(Difference listings)
--- START ---
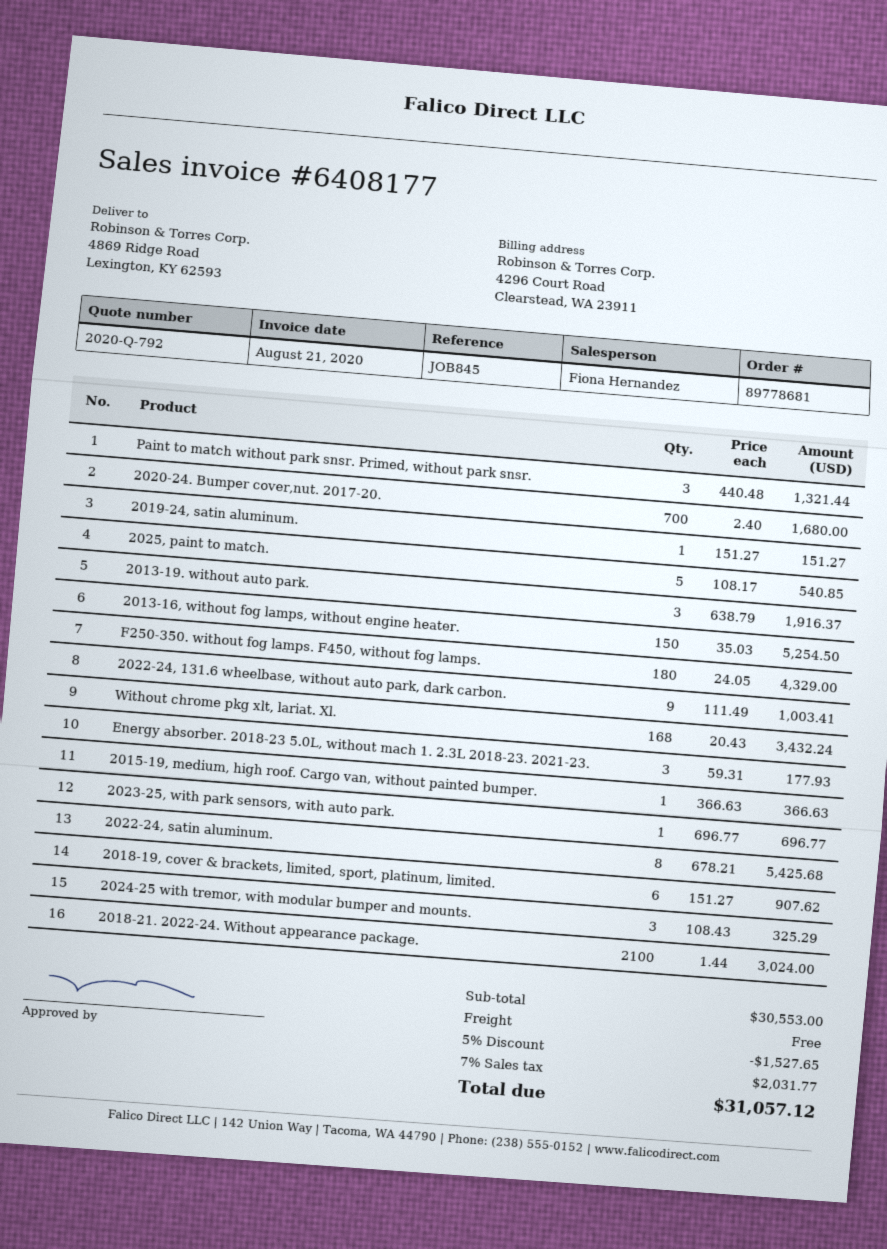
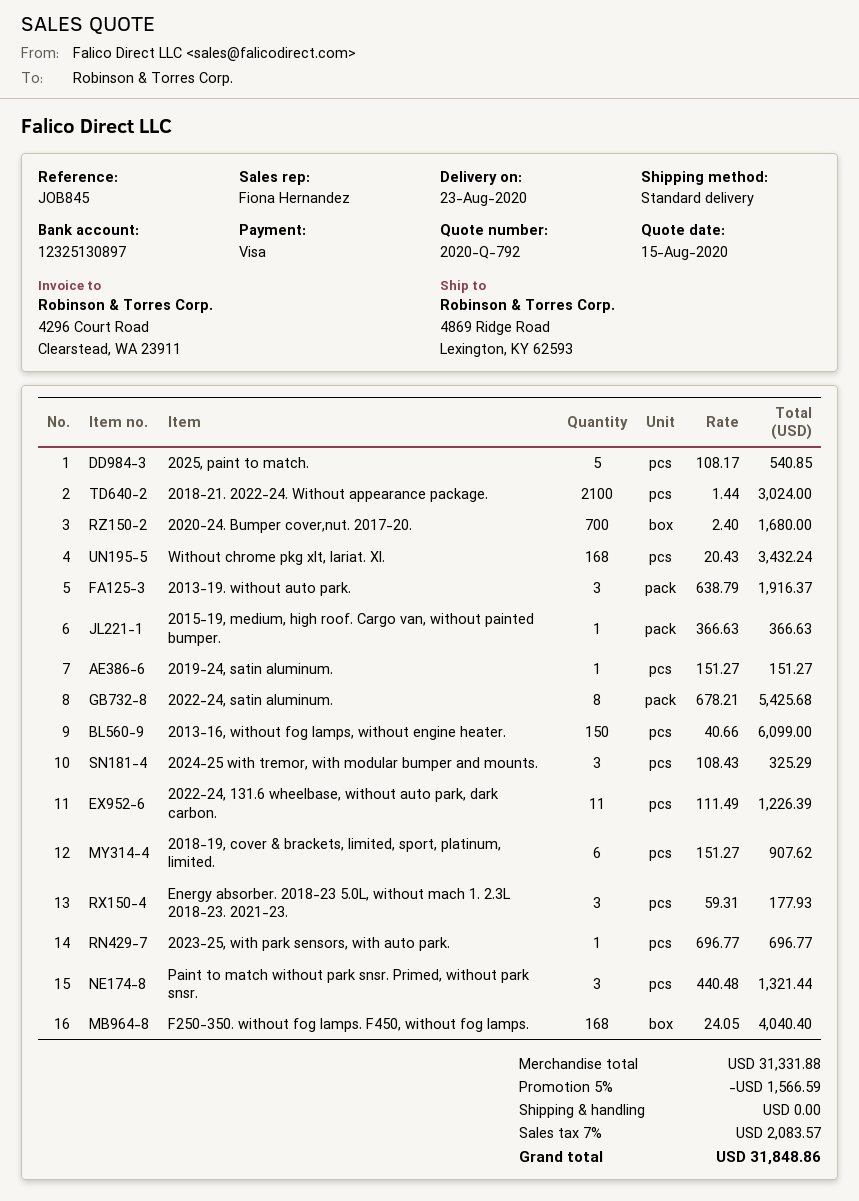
2013-16, without fog lamps, without engine heater.: 150 x 35.03 = 5254.50 -> 150 x 40.66 = 6099.00
F250-350. without fog lamps. F450, without fog lamps.: 180 x 24.05 = 4329.00 -> 168 x 24.05 = 4040.40
2022-24, 131.6 wheelbase, without auto park, dark carbon.: 9 x 111.49 = 1003.41 -> 11 x 111.49 = 1226.39
subtotal: 30553.00 -> 31331.88
discount: 5% = 1527.65 -> 5% = 1566.59
tax: 7% = 2031.77 -> 7% = 2083.57
total: 31057.12 -> 31848.86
--- END ---
Could you give again exactly the lines from the line containing "F250-350. without fog" through the final line of the data above, and no others?

SOLUTION TO THIS EXERCISE >>
F250-350. without fog lamps. F450, without fog lamps.: 180 x 24.05 = 4329.00 -> 168 x 24.05 = 4040.40
2022-24, 131.6 wheelbase, without auto park, dark carbon.: 9 x 111.49 = 1003.41 -> 11 x 111.49 = 1226.39
subtotal: 30553.00 -> 31331.88
discount: 5% = 1527.65 -> 5% = 1566.59
tax: 7% = 2031.77 -> 7% = 2083.57
total: 31057.12 -> 31848.86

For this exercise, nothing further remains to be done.